Les Simmons, the former groundsman at Vicarage Road, was a friend of Jimmy Bowie and we had attended his 70th birthday party together and met up with a number of those early 1950s contemporaries, all of whom knew Les. Very few of them knew me because I came on the scene somewhat hesitatingly in 1960, cutting my teeth on junior and reserve-team football.

Jimmy Bowie was a rascal as well as an extremely talented footballer, back in the days when having a few bevies the night before a match was not frowned upon, as it would be 20 years later.

I was taking my 11-plus when Jimmy signed for Watford but I soon absorbed the folklore of his era.

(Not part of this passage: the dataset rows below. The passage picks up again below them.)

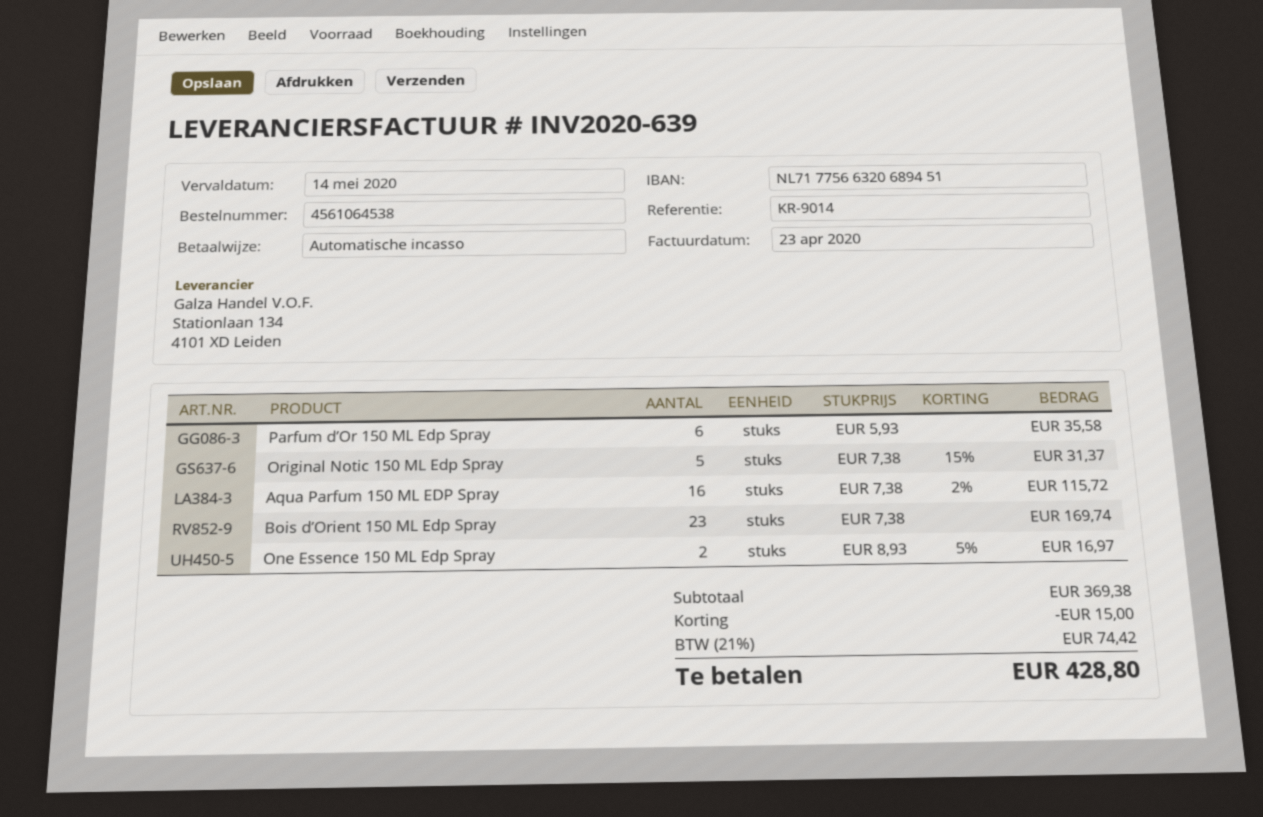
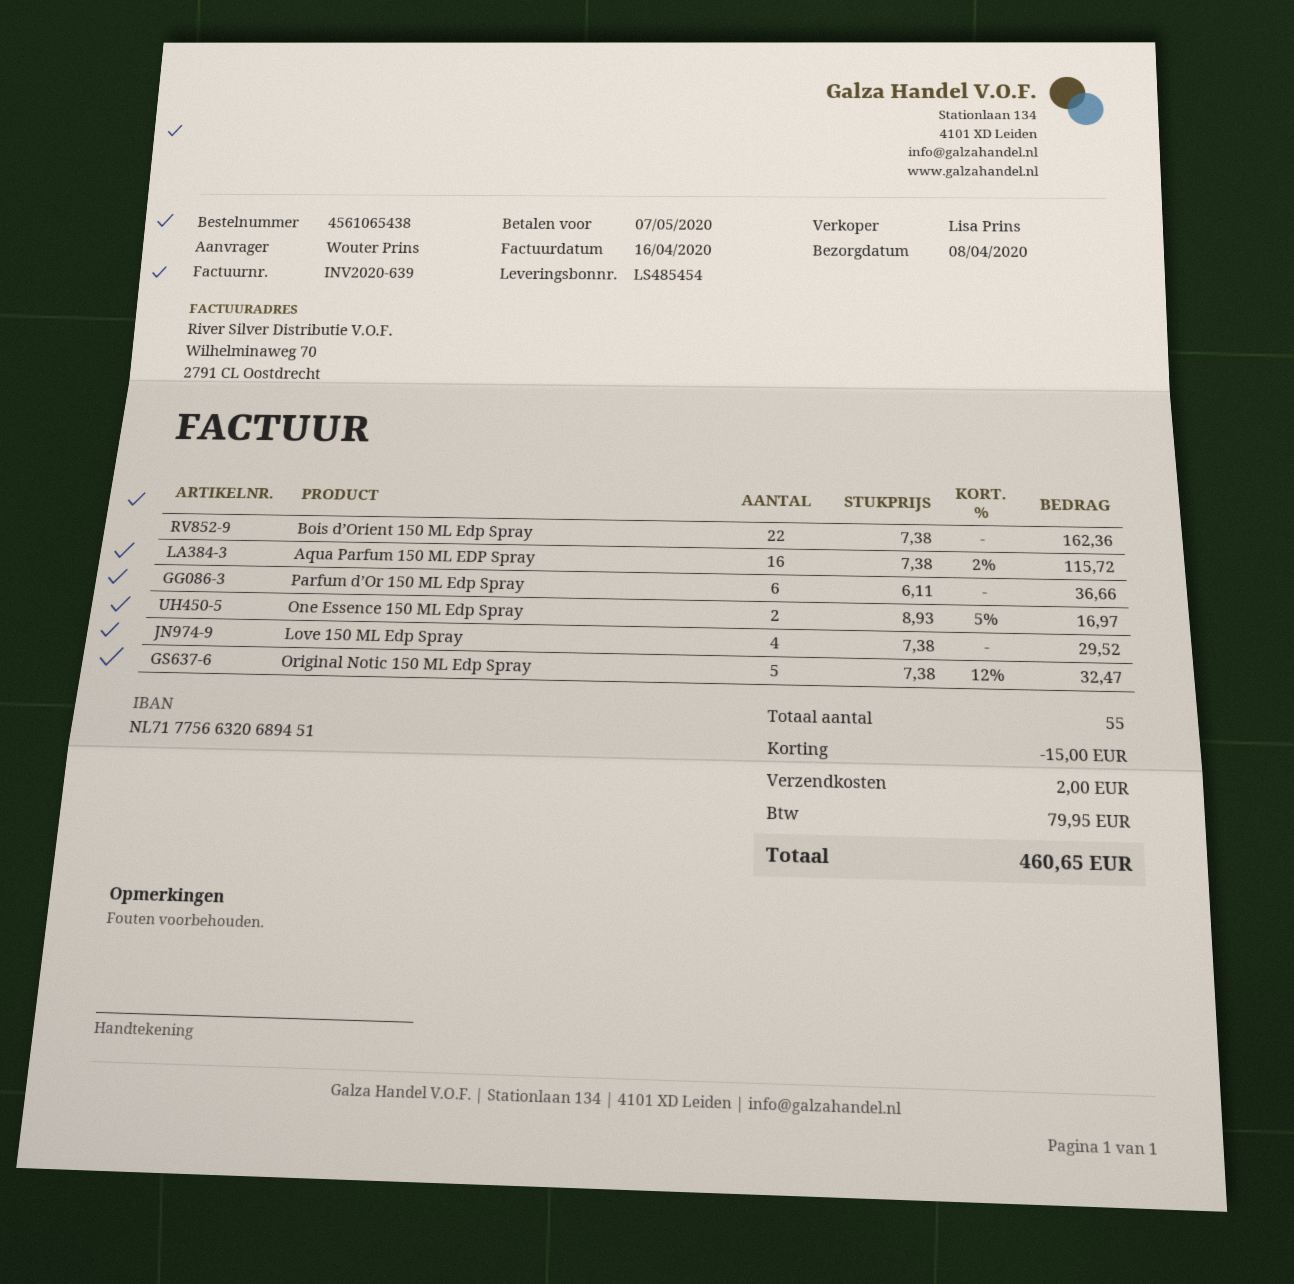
order number: 4561064538 -> 4561065438
invoice date: 2020-04-23 -> 2020-04-16
due date: 2020-05-14 -> 2020-05-07
Parfum d’Or 150 ML Edp Spray: 6 x 5.93 = 35.58 -> 6 x 6.11 = 36.66
Original Notic 150 ML Edp Spray: 5 x 7.38 - 15% = 31.37 -> 5 x 7.38 - 12% = 32.47
Bois d’Orient 150 ML Edp Spray: 23 x 7.38 = 169.74 -> 22 x 7.38 = 162.36
Love 150 ML Edp Spray: none -> 4 x 7.38 = 29.52
shipping: none -> 2.00
tax: 74.42 -> 79.95
total: 428.80 -> 460.65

Born in 1926, the former groundsman would have been in his early 20s when he joined Jimmy and Les’s football idol, Frank Mitchell, on their pub crawls around Watford.

I believe it was Dave Bewley who was something of a rarity among professional footballers in those Division Three South days: he owned a car.

Dave was the chauffeur on many of those outings, often going to the pub by the canal down near the current Two Bridges, which was a favourite watering hole of Bowie and company.

Reg Saphin was another who turned up at Bowie’s birthday bash in Southend. He was a goalkeeper and later was the ‘manager’ of Watford Juniors when I started to cover them. One day I reached Vicarage Road just as the coach was pulling out.

Reg was on board and saw me coming down Occupation Road but he instructed the driver to keep going. The coach left without me.

Apparently I had written something Reg did not like – I started early doing that, it would seem – and, as punishment, I had to follow the coach to Brisbane Road or some such. It was not until years later that Reg revealed he had opted not to stop for me – probably at the Bowie party.

We had a laugh over bygone days but I sat transfixed by the stories they recalled that night, with Les egging them on. Jimmy and Co hitching a lift off a milk float in the middle of the cross-country run or hiding behind the ancient Rookery stand (not the more modern one erected at the end of the 1950s) and then joining the rest of the players as they lapped round the greyhound track as part of the fitness training.

Then there was the player who was faced with paternity payments and was in arrears. He advised the collector to come to Vicarage Road just before the kick-off threatening arrest.

The scenario worked out as planned and the shocked chairman, T Rigby Taylor, duly paid up the arrears, so one of his star players could take the field.

“He knew that would happen,” chortled Les.

In those days professional football lacked the professionalism that became the hallmark in subsequent years. The only thing truly professional about many players was that they were paid for their services whereas amateurs were not – or at least were not supposed to be.

Some of the game’s biggest names, such as Len Shackleton, Sunderland’s Crown Prince of Soccer, were less than professional by modern standards. He enjoyed playing football but did not believe he had to be covered in sweat to play it. Even the Geordies’ biggest idol ‘Wor Jackie Milburn, smoked like a trooper and died from lung cancer.

He was exceptionally quick but just how quick would he have been had he not smoked or been serving a Saturday morning shift down the pits on a matchday. Imagine that.

Jackie was dedicated; Shack’ lacked his former teammate’s dedication. I met them both in my time in press boxes.

Shack’ told me that in the end football would “end up like chess and who watches chess”.

That comment resonates with me still when I watch the ball being played around the back from full back to centre-half to full-back and then back again.

Of course Stanley Matthews was different class. He worked diligently. He was not the fastest player over 25 yards but he made sure he was the fastest over five – that was all he needed.

Johnny Paton, who played with and managed some of the 1950s characters at Vicarage Road, trained with Matthews during their spell in the forces. He learnt a lot off Stanley but when training was finished, the Wizard of Dribble as he was known, stayed behind to work on his own routine.

“He would not let me stay with him and see it. Whatever it was, I think it was key to his acceleration over those five yards,” Johnny told me.

Of course not all players down the years at Vicarage Road were into beer, smoking and wenching but there were quite a few.

There was Ginger Horsman, back in the early 1920s who took the field red in the face and then sweated off the beer from his previous excesses, in the first half.

One player collected his P45 in the late 1960s and climbed out of the ground on the Shrodells side because the husband of a woman with whom he had been consorting, was waiting outside the main entrance.

Ken Furphy told me that the wife of one of his players had asked for an appointment. She was concerned that her husband was sleeping with so many other women, it would be best for the team and the marriage if Ken put an end to it.

The manager had to explain that he could not supervise players during their leisure time, only stress the need to keep clear of alcohol two nights before a game.